[Recorded information — start]

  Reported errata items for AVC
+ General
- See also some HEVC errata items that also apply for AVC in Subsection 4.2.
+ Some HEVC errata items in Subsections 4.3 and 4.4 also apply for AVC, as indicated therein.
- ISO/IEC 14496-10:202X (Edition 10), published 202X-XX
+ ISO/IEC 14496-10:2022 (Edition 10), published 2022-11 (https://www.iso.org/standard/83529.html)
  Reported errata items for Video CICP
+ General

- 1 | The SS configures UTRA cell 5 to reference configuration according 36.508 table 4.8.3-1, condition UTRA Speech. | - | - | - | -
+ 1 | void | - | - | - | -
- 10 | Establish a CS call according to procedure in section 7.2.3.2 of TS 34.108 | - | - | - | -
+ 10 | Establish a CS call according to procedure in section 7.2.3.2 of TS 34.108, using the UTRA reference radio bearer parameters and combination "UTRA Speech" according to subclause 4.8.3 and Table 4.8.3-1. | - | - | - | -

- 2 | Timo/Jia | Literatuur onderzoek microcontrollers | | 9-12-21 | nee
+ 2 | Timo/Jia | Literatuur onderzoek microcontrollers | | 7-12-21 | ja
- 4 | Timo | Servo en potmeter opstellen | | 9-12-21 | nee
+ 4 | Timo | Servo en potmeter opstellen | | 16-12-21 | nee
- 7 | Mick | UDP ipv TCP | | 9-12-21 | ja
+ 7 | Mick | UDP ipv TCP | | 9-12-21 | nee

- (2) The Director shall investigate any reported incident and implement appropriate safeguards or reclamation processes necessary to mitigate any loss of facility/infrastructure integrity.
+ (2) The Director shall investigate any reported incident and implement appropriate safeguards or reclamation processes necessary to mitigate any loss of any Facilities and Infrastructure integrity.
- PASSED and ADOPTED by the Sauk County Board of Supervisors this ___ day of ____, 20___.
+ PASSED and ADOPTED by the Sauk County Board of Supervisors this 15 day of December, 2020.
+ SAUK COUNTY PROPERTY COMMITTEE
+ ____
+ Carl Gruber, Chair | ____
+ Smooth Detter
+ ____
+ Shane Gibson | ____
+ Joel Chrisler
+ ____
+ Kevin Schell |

[Recorded information — finish]

**Assignment**
Set down all of the data above again, exactly.

**Answer area**
  Reported errata items for AVC
+ General
- See also some HEVC errata items that also apply for AVC in Subsection 4.2.
+ Some HEVC errata items in Subsections 4.3 and 4.4 also apply for AVC, as indicated therein.
- ISO/IEC 14496-10:202X (Edition 10), published 202X-XX
+ ISO/IEC 14496-10:2022 (Edition 10), published 2022-11 (https://www.iso.org/standard/83529.html)
  Reported errata items for Video CICP
+ General

- 1 | The SS configures UTRA cell 5 to reference configuration according 36.508 table 4.8.3-1, condition UTRA Speech. | - | - | - | -
+ 1 | void | - | - | - | -
- 10 | Establish a CS call according to procedure in section 7.2.3.2 of TS 34.108 | - | - | - | -
+ 10 | Establish a CS call according to procedure in section 7.2.3.2 of TS 34.108, using the UTRA reference radio bearer parameters and combination "UTRA Speech" according to subclause 4.8.3 and Table 4.8.3-1. | - | - | - | -

- 2 | Timo/Jia | Literatuur onderzoek microcontrollers | | 9-12-21 | nee
+ 2 | Timo/Jia | Literatuur onderzoek microcontrollers | | 7-12-21 | ja
- 4 | Timo | Servo en potmeter opstellen | | 9-12-21 | nee
+ 4 | Timo | Servo en potmeter opstellen | | 16-12-21 | nee
- 7 | Mick | UDP ipv TCP | | 9-12-21 | ja
+ 7 | Mick | UDP ipv TCP | | 9-12-21 | nee

- (2) The Director shall investigate any reported incident and implement appropriate safeguards or reclamation processes necessary to mitigate any loss of facility/infrastructure integrity.
+ (2) The Director shall investigate any reported incident and implement appropriate safeguards or reclamation processes necessary to mitigate any loss of any Facilities and Infrastructure integrity.
- PASSED and ADOPTED by the Sauk County Board of Supervisors this ___ day of ____, 20___.
+ PASSED and ADOPTED by the Sauk County Board of Supervisors this 15 day of December, 2020.
+ SAUK COUNTY PROPERTY COMMITTEE
+ ____
+ Carl Gruber, Chair | ____
+ Smooth Detter
+ ____
+ Shane Gibson | ____
+ Joel Chrisler
+ ____
+ Kevin Schell |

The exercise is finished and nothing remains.